ANDOUILLE MORTE


Quand il est mort l'an dernier, Jean Dutourd était-il encore vivant ? Sa disparition n'a pas remué le moindre souffle d'air. Pourtant c'était quelqu'un, Dutourd, dans ma jeunesse. On parlait de lui, on le voyait à la télé, on le lisait dans la presse. C'était le type même du vieil oncle réac, avec pipe et moustache, ronchon perpétuel, distributeur de sarcasmes et de mauvais points, porte-drapeau-en-chef des contempteurs de la nouveauté et du progrès. Tout un symbole. Le mot «scrogneugneu», dit-on, fut inventé pour lui.

J'avais complètement oublié Dutourd moi aussi, lorsqu'une récente affaire a fait ressurgir son nom, comme l'océan vomit ses noyés. Notre homme avait traduit pour Gallimard, dans les années 50, Le vieil homme et la mer de Hemingway. Une tradale dont le tout début rend «He was an old man...» par «Il était une fois un vieil homme...», ce qui suffirait à lui valoir une de nos Andouilles du mois. D'autant que la suite du pensum est de la même eau. Mais pas question de se limiter aux dérapages de l'apprenti-traducteur, si spectaculaires fussent-ils. Ses écrits perso doivent recéler des perles plus rares. Gougueul me rappelle certains de ses exploits : il a défendu le préfet Papon, les atrocités serbes, a combattu l'entrée des femmes à l'Académie française, et c'est lui l'auteur de cette phrase délicate : «M. Lang ayant créé un Capes de patois breton, pourquoi ne pas créer un Capes de mendicité ?» Voilà de l'andouille pur porc, mais j'aimerais des citations plus nombreuses encore, plus longues et plus grasses. Hélas ! la médiathèque de Sèvres ne possède aucun de ses essais, où j'aurais nagé dans le saindoux.

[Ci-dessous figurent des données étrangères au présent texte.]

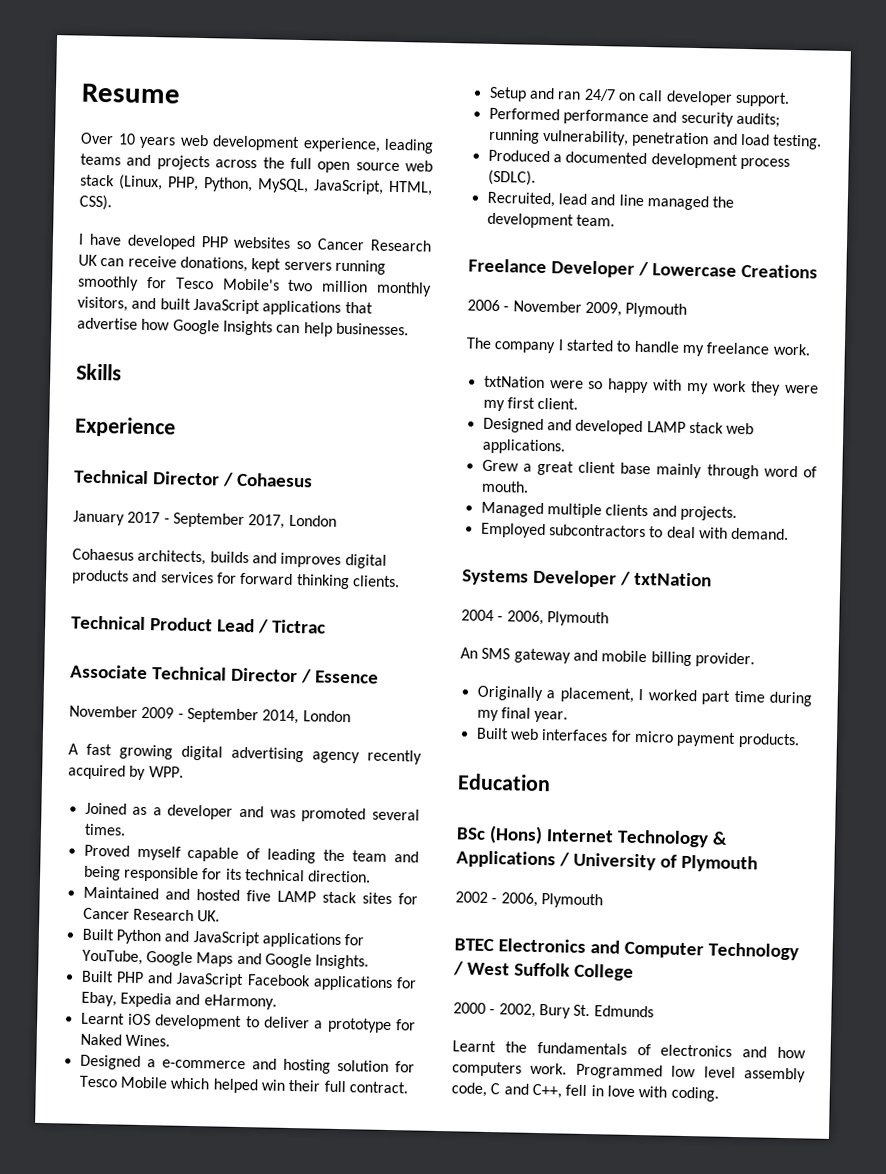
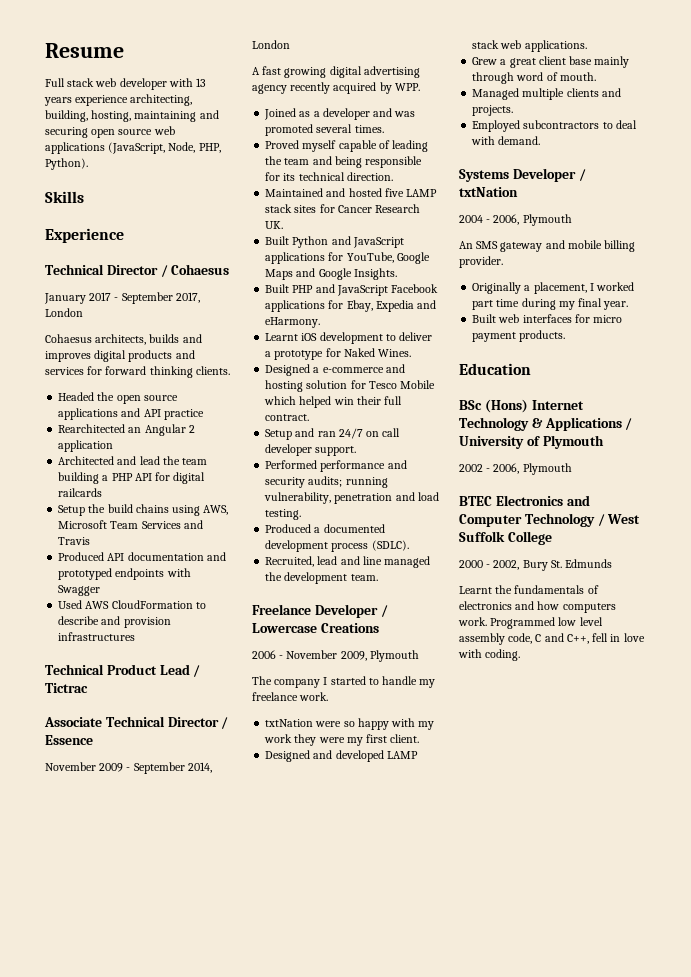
[80,132,434,154] [80,153,433,174] [80,174,433,196] [79,194,112,211] [78,233,432,252] [78,254,386,275] [77,275,432,297] [77,296,373,316] [77,317,409,337] Over 10 years web development experience, leading teams and projects across the full open source web stack (Linux, PHP, Python, MySQL, JavaScript, HTML, CSS). // I have developed PHP websites so Cancer Research UK can receive donations, kept servers running smoothly for Tesco Mobile's two million monthly visitors, and built JavaScript applications that advertise how Google Insights can help businesses. -> [45,78,207,90] [44,94,193,106] [45,110,219,122] [45,126,175,138] [45,142,221,154] [45,158,88,170] Full stack web developer with 13 years experience architecting, building, hosting, maintaining and securing open source web applications (JavaScript, Node, PHP, Python).
(400, 581) none -> [58,392,178,404] [58,408,204,420] [58,424,195,436] [58,440,114,452] [58,456,208,465] [58,472,206,484] [58,488,103,497] [58,504,229,516] [58,520,203,529] [58,537,91,545] [58,552,226,561] [58,568,191,580] [58,585,101,596] [58,600,206,609] [58,616,171,628] [58,632,136,641] // Headed the open source applications and API practice // Rearchitected an Angular 2 application // Architected and lead the team building a PHP API for digital railcards // Setup the build chains using AWS, Microsoft Team Services and Travis // Produced API documentation and prototyped endpoints with Swagger // Used AWS CloudFormation to describe and provision infrastructures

Rentré chez moi lesté d'un gros volume rassemblant trois de ses romans, je ne vais pas rester longtemps déçu. Portraits de femmes, publié en 1991, raconte la carrière et les amours d'un écrivain à succès dont l'un des romans met en scène une bonne tellement martyrisée par ses patrons bourgeois qu'elle se suicide, «anecdote qui paraîtrait extravagante de nos jours où les domestiques sont devenus si rares et si exigeants que les patrons, loin de les persécuter, sont à plat ventre devant eux, leur accordent des congés infinis, leur donnent des gages exorbitants...»

Je sens s'élever de ces lignes émouvantes un discret parfum d'années 60, ou de salle d'attente chez le dentiste où l'on feuillette aujourd'hui encore le Fig-Mag. Quelques pages plus loin, les femmes : «Leurs préoccupations, leur esprit pratique, les riens qu'elles débitaient et qu'il fallait feindre de prendre au sérieux, leurs caprices, leurs projets idiots, leurs exigences dérisoires...» Quant au héros du livre, disciple attardé de Zola, l'auteur ne rate pas une occasion de le railler, lui et «la pitié dont on le sentait animé pour les humbles et les faibles».

Négligeons le fait que le début du roman (j'ai calé très vite) est d'une niaiserie et d'un ennui sans nom, et qu'au lieu de nous montrer la société de son temps comme l'ambitionne son auteur, il nous promène dans un vide abyssal. Ce qui, à mes yeux, justifie plus que tout l'andouillisation du grand homme à titre posthume, c'est l'étrange ressemblance, qu'on suppose involontaire, entre la créature et le créateur — mis à part le fait que le romancier fictif est gentil et de gauche, autrement dit doublement ridicule. Chapotot écrit une «prose épaisse», dit Dutourd ; n'est-ce pas le terme qui s'applique, de façon génialement précise, à la sienne propre ? Lisons :

«Elle remarqua aussi ses chaussures qui avaient un air démodé qui indiquait qu'elles venaient de chez un bottier de luxe.»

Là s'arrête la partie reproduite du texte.